**Task goal**
Set down, exactly as written, every line from the one containing "Pack x 28 inches" through the end of the listing.

**Recorded information**
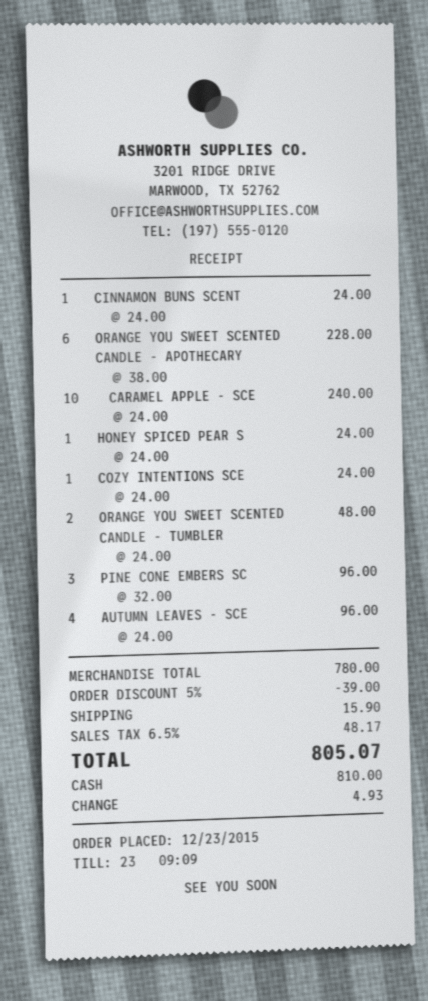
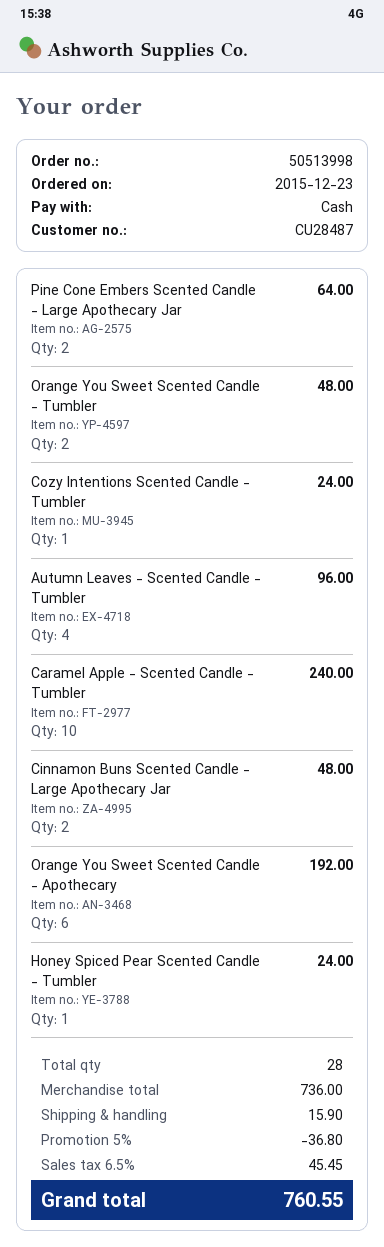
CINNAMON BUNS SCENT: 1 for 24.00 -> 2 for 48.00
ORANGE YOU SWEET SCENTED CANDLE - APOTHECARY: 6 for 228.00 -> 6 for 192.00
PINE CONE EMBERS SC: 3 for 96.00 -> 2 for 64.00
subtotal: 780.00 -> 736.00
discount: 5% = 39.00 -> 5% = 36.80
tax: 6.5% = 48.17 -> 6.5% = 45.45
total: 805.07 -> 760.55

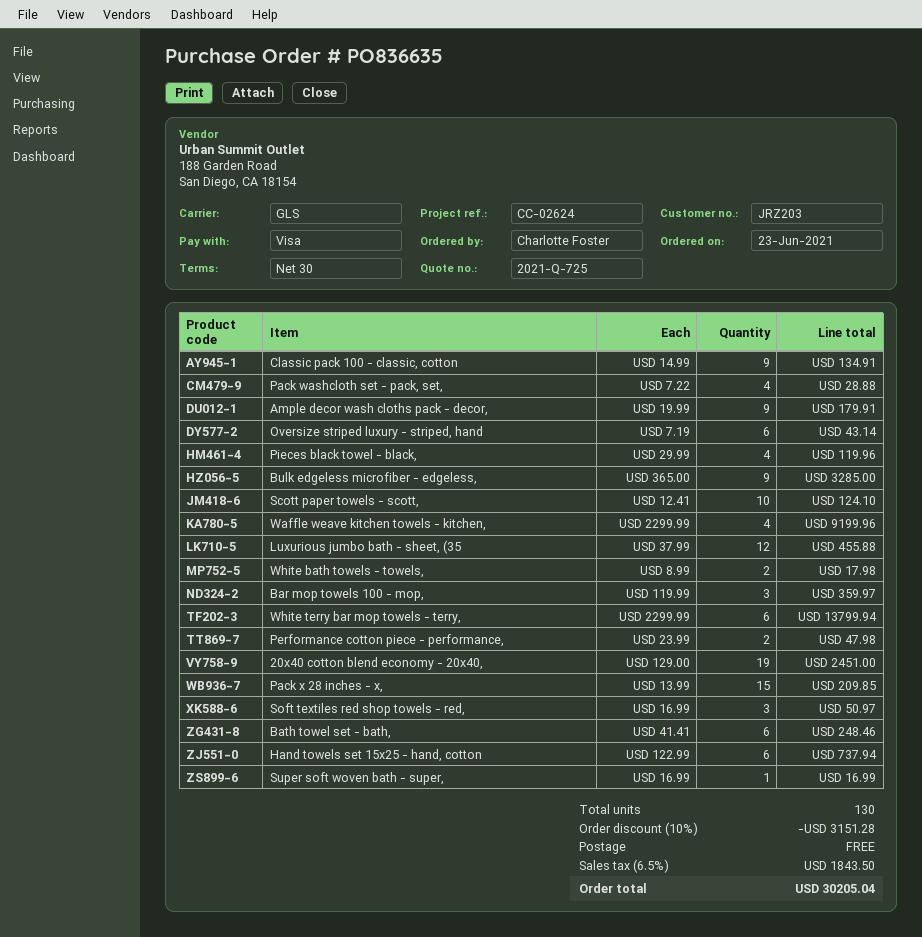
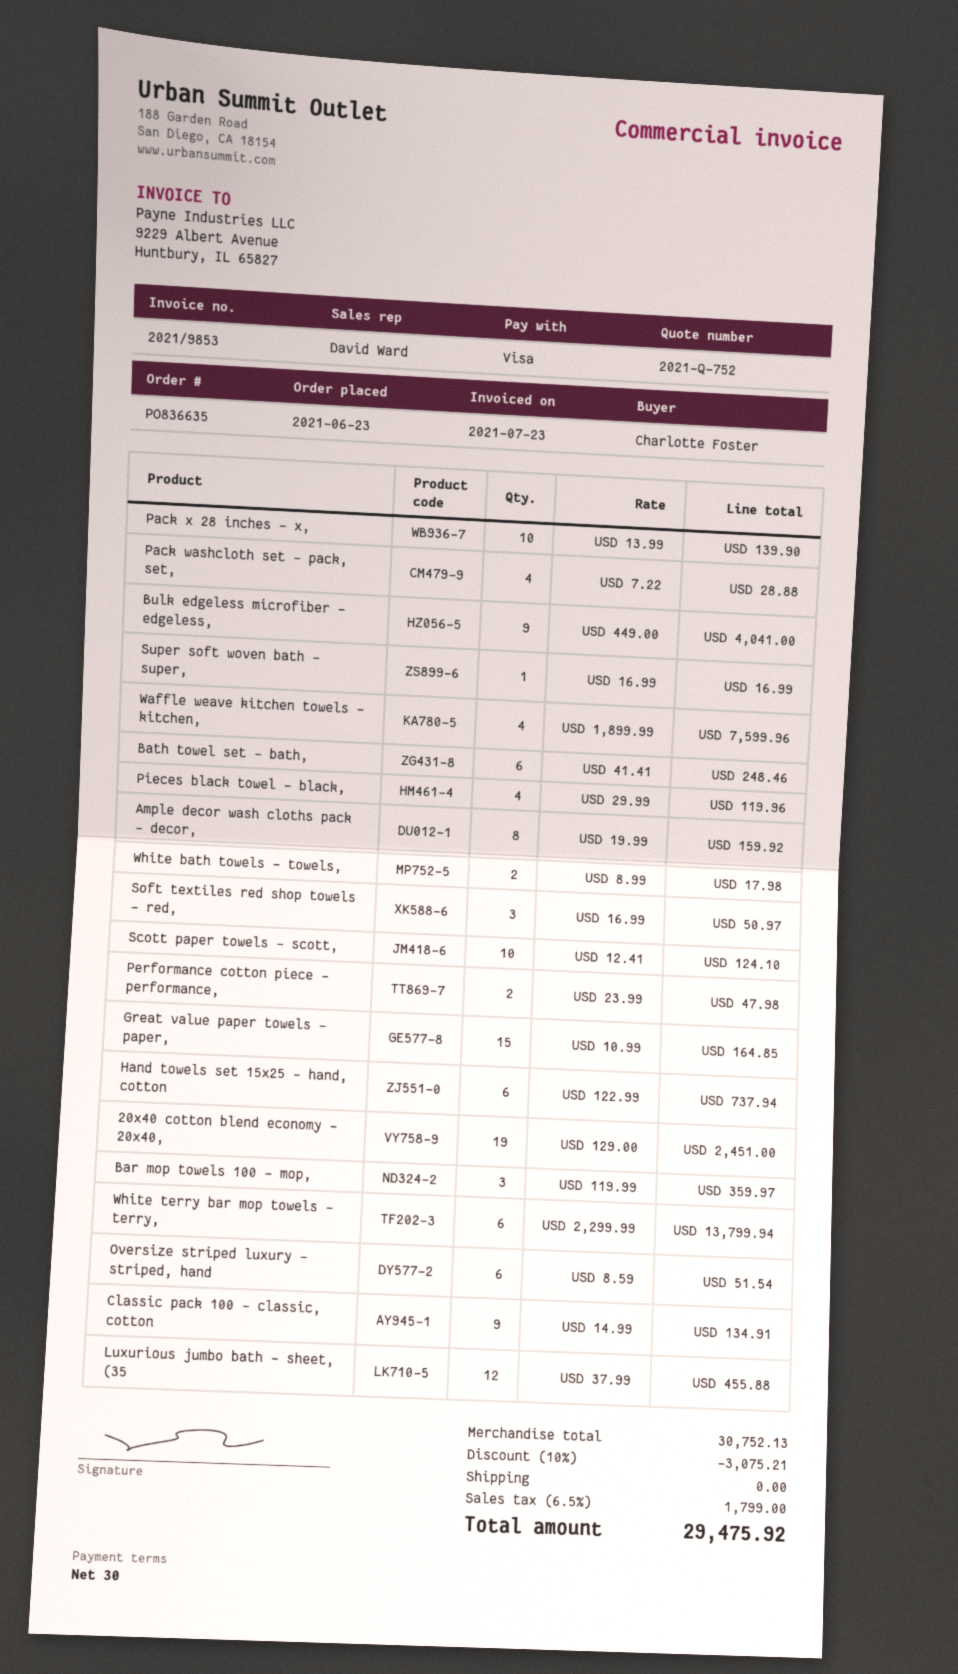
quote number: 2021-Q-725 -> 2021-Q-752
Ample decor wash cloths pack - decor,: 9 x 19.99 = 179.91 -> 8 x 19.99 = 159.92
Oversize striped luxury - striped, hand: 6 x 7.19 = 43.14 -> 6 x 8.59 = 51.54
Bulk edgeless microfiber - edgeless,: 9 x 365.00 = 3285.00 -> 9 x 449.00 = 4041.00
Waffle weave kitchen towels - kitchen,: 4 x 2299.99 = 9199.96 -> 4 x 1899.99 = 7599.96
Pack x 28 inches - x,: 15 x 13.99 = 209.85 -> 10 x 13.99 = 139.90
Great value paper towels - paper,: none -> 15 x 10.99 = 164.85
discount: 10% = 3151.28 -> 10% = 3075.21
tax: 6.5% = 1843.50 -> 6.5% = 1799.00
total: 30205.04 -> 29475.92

**Output for this exercise**
Pack x 28 inches - x,: 15 x 13.99 = 209.85 -> 10 x 13.99 = 139.90
Great value paper towels - paper,: none -> 15 x 10.99 = 164.85
discount: 10% = 3151.28 -> 10% = 3075.21
tax: 6.5% = 1843.50 -> 6.5% = 1799.00
total: 30205.04 -> 29475.92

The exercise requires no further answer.